Il est intéressant de voir les effets à long terme de ces modifications et de bien saisir les besoins primaires de ces managers. J’ai à l’esprit deux expériences dans deux secteurs qu’a priori tout oppose. Les deux entreprises concernées ont initié un chemin ambitieux et courageux de mutation de leur management pour donner plus d’autonomie à leurs collaborateurs et alléger le poids hiérarchique. L’engagement de la Direction est exemplaire. Les collaborateurs sont unanimes : l’autonomie et le degré d’écoute sont au plus fort. Dans l’une de ces entreprises cependant- une entreprise du secteur industriel – les anciens « Chefs de service » sont devenus « coordinateurs » et malheureusement le changement de statut a souvent été décrété par la Direction et la communication n’a pas été préparée. Par ailleurs ces coordinateurs se trouvent confrontés quotidiennement à des problématiques d’atteintes d’objectifs et telle est la mission qui leur est confiée : suivre le TRS (taux de rendement synthétique).

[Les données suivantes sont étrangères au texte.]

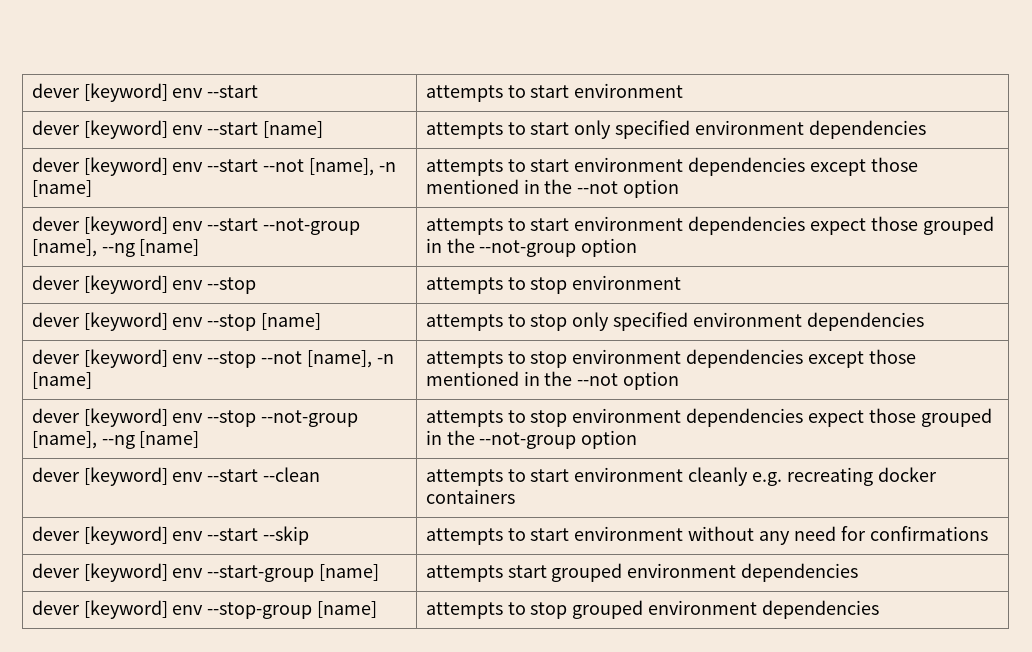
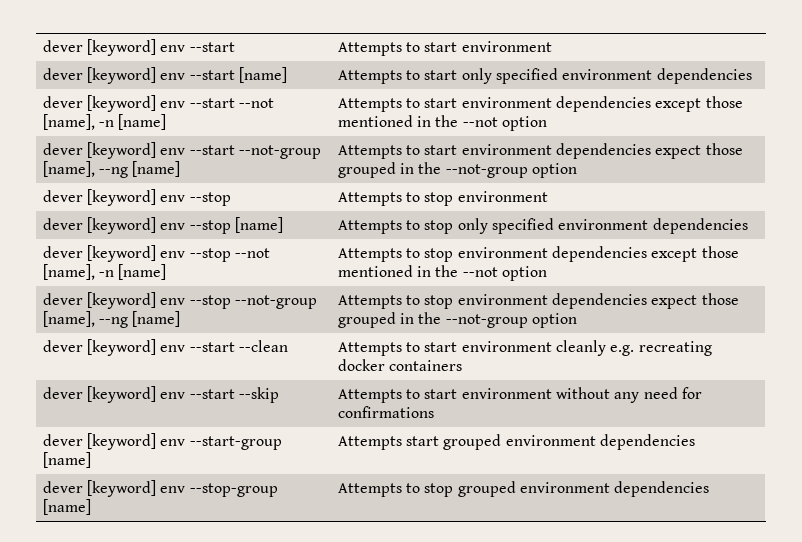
[425,85,503,102] attempts -> [337,42,402,56] Attempts
[425,122,503,139] attempts -> [337,70,402,84] Attempts
[425,159,503,176] attempts -> [337,98,402,112] Attempts
[425,218,503,235] attempts -> [337,145,402,159] Attempts
[425,277,503,294] attempts -> [337,192,402,206] Attempts
[425,314,503,331] attempts -> [337,220,402,234] Attempts
[425,351,503,368] attempts -> [337,248,402,262] Attempts
[425,410,503,427] attempts -> [337,295,402,309] Attempts
[425,469,503,486] attempts -> [337,342,402,356] Attempts
[425,528,503,545] attempts -> [337,389,402,403] Attempts
[425,565,503,582] attempts -> [337,436,402,450] Attempts
[425,602,503,619] attempts -> [337,483,402,497] Attempts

Cependant ces mêmes coordinateurs assistent à des difficultés relationnelles au sein des équipes – qu’ils remontent à leurs managers, moins proches du terrain et incapables de réagir sur le champ – ou bien à des écarts dans le port des EPI (Equipements de Protection Individuelle) : évènements contre lesquels ils ne peuvent rien n’ayant ni le pouvoir disciplinaire, ni le désir de passer pour « le rapporteur ». Leur mission c’est l’objectif et non l’homme. Dans ces équipes, le coordinateur se trouve régulièrement en difficulté avec des ouvriers qui passent « au-dessus » de lui pour aller directement s’adresser au manager – lui-même débordé. Quant aux collaborateurs une situation d’injustice est vécue par certains d’entre eux : parce que les plus forts occupent le terrain, parce que les conflits ou les manquements non résolus ou résolus trop tard s’accumulent, etc.

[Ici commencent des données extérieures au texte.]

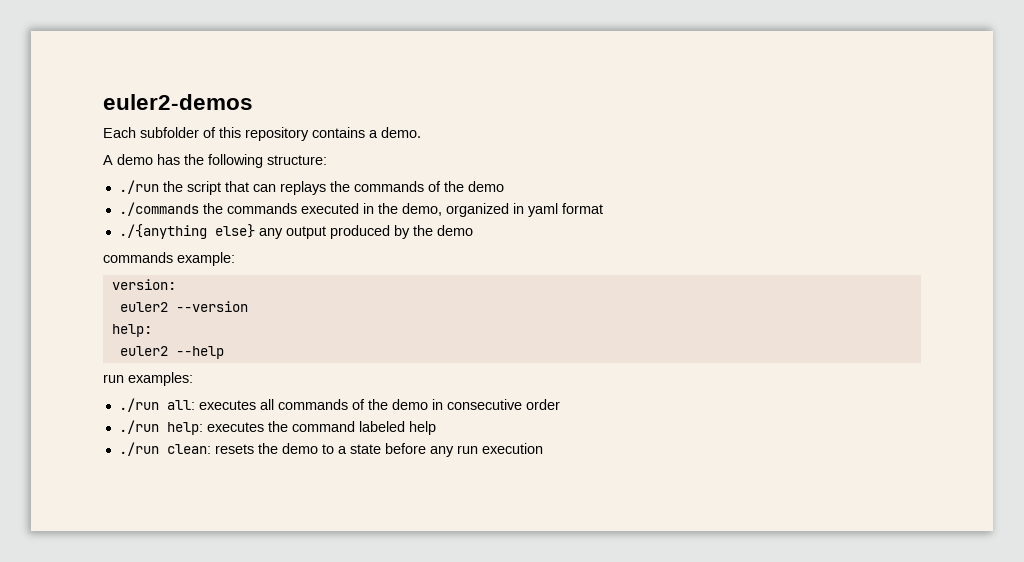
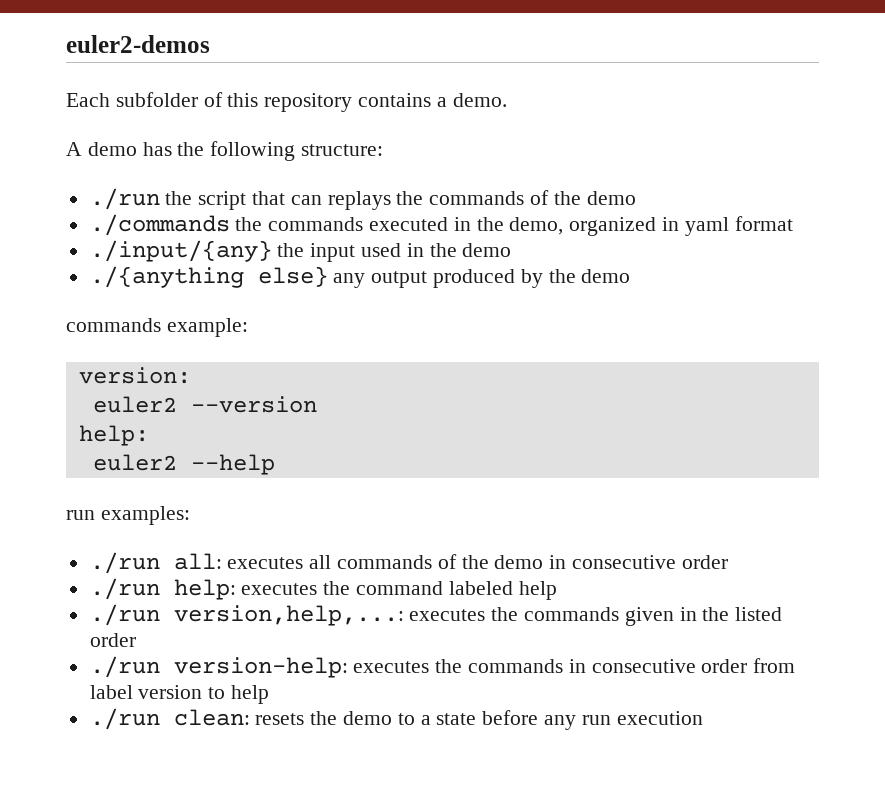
(603, 208) none -> [89,240,512,262] // ./input/{any} the input used in the demo
(436, 428) none -> [89,604,783,626] [89,633,136,647] [89,656,796,678] [89,685,270,704] // ./run version,help,...: executes the commands given in the listed order // ./run version-help: executes the commands in consecutive order from label version to help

Or cette situation, vous la retrouvez à l’identique dans une société d’informatique avec une population de jeunes développeurs. Dans cette équipe aucune personne n’a officiellement occupé le statut de manager, mais la nature ayant horreur du vide, les clans se sont formés, des conflits plus ou moins larvés sont nés, des règles ont même été réclamées, au point de mettre en péril toute personne se trouvant en situation de « leader ».

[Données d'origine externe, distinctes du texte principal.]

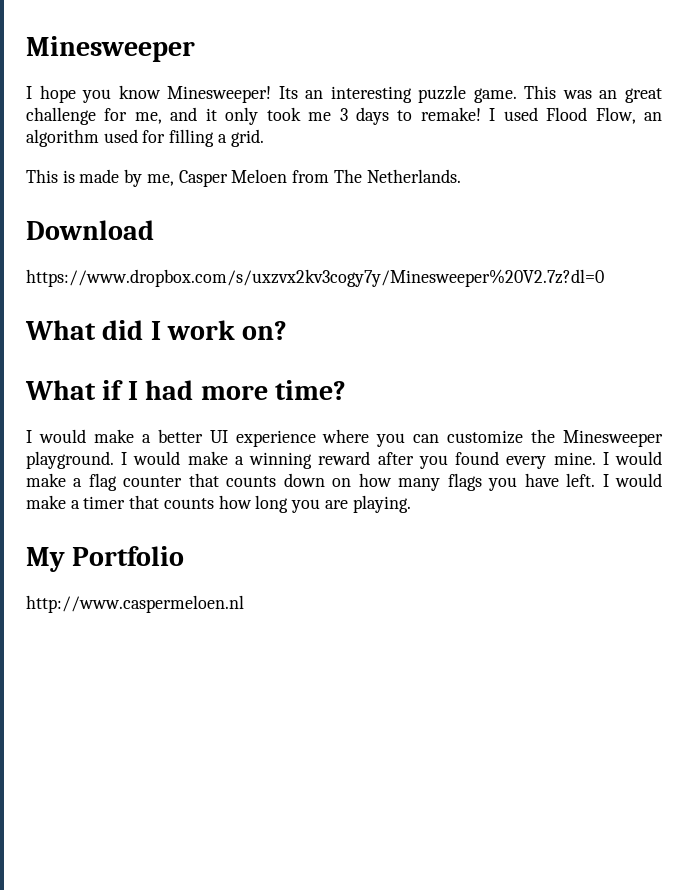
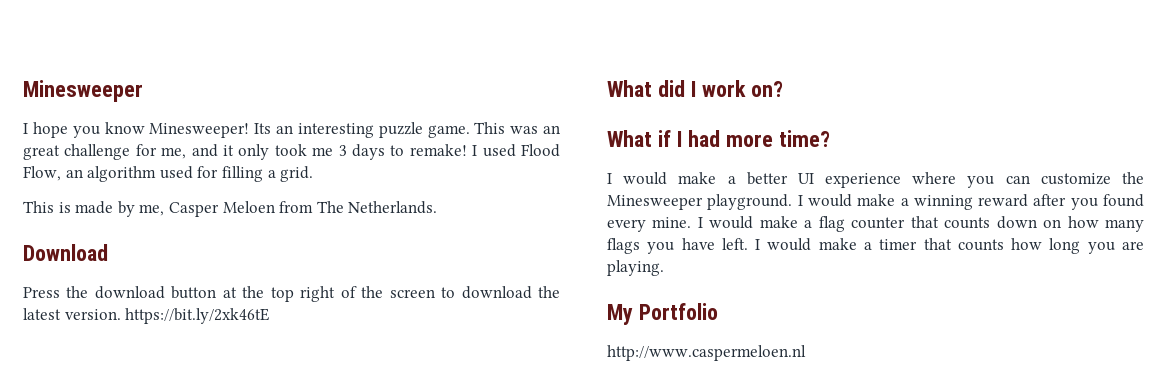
[26,269,604,287] https://www.dropbox.com/s/uxzvx2kv3cogy7y/Minesweeper%20V2.7z?dl=0 -> [23,286,560,302] [23,308,270,324] Press the download button at the top right of the screen to download the latest version. https://bit.ly/2xk46tE

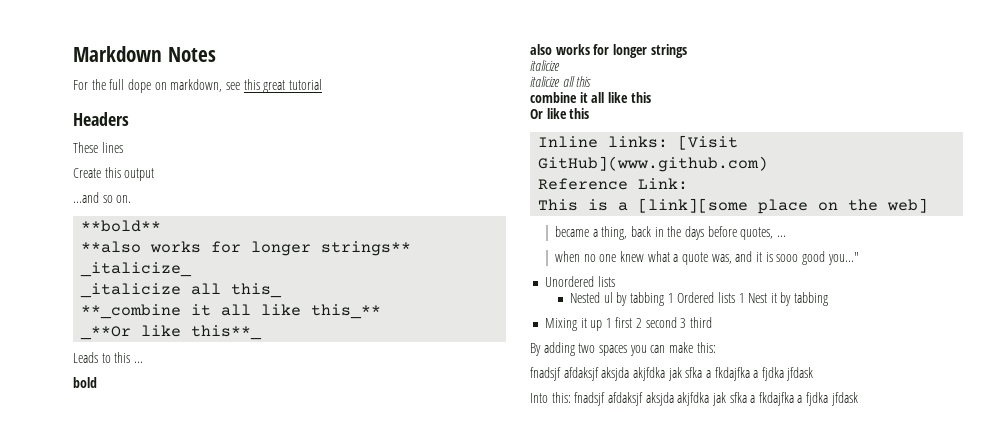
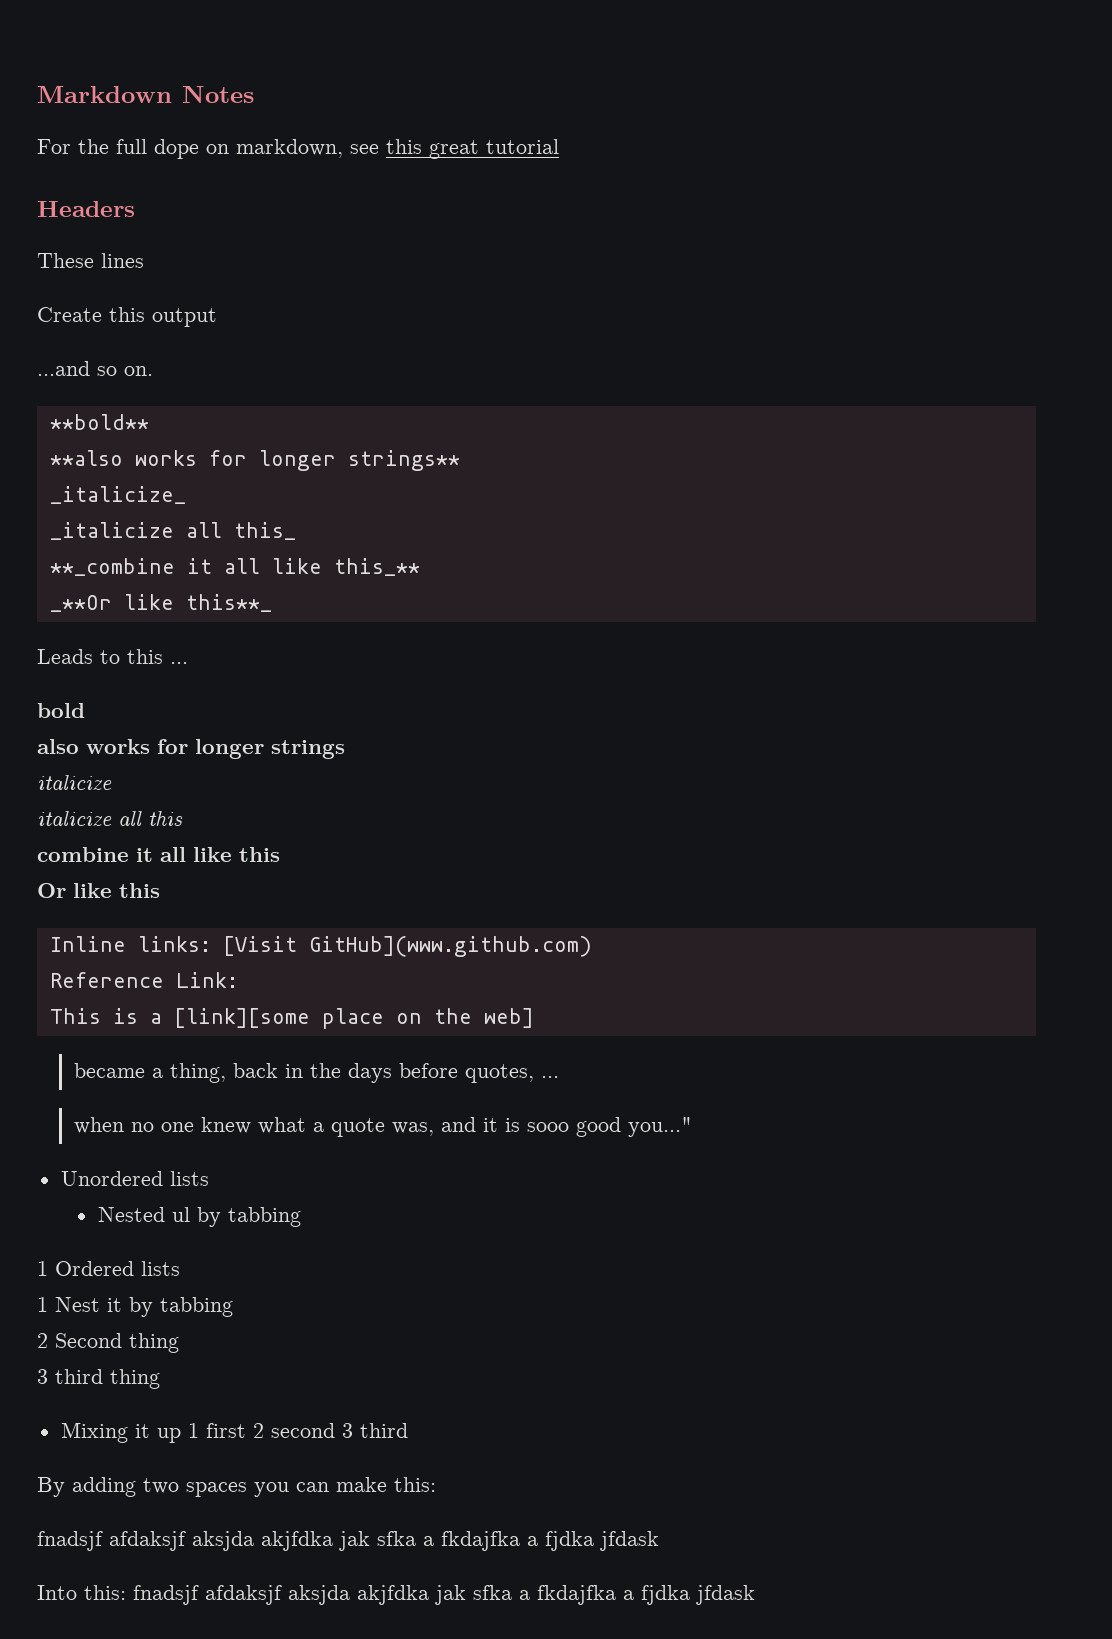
(664, 299) none -> (301, 1217) //
(735, 297) none -> (180, 1268) //
(829, 299) none -> [37,1333,179,1353] [37,1369,160,1389] // 2 Second thing // 3 third thing

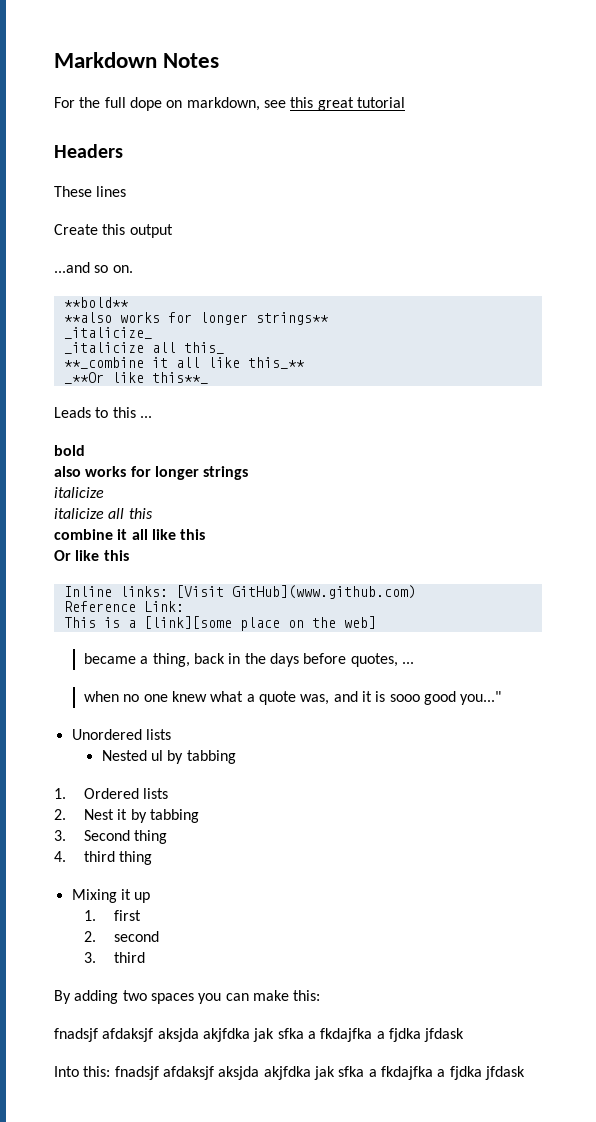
[37,1261,48,1276] 1 -> [54,788,66,799] 1.
[37,1297,48,1312] 1 -> [54,809,66,820] 2.
[37,1333,48,1348] 2 -> [54,830,66,841] 3.
[37,1369,48,1384] 3 -> [54,851,66,862] 4.
[187,1423,199,1438] 1 -> [84,910,97,921] // 1.
[252,1423,264,1438] 2 -> [84,931,97,942] // 2.
[341,1423,353,1438] 3 -> [84,952,97,963] // 3.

Ces quelques exemples nous montrent combien les nouvelles expériences managériales sont un chemin ; et avant tout un chemin d’humilité, semé d’échecs et d’embuches. Alors quelle question se poser quand les premières illusions de réussite s’envolent ? Quand les coordinateurs ou les leaders frôlent le burn out ou la démission ? Quand les collaborateurs commencent à regarder en arrière, laissant entendre que c’était mieux avant ?

Il s’agit peut-être de se poser une simple question : puisque nous cherchons la réussite de notre entreprise par le bien-être de nos salariés, pourquoi ne pas instaurer une réflexion sur une nouvelle compétence managériale : « manager-pilote de la qualité de vie au travail » ? Quels sont les managers qui ne se montreraient pas créatifs si on leur donnait une vraie autorité et une compétence en la matière : sécurité, santé, intelligence émotionnelle, gestion de la relation humaine, communication. Autant de sujets qui ne relèvent plus seulement de la technique, mais bien de la compétence élémentaire du manager.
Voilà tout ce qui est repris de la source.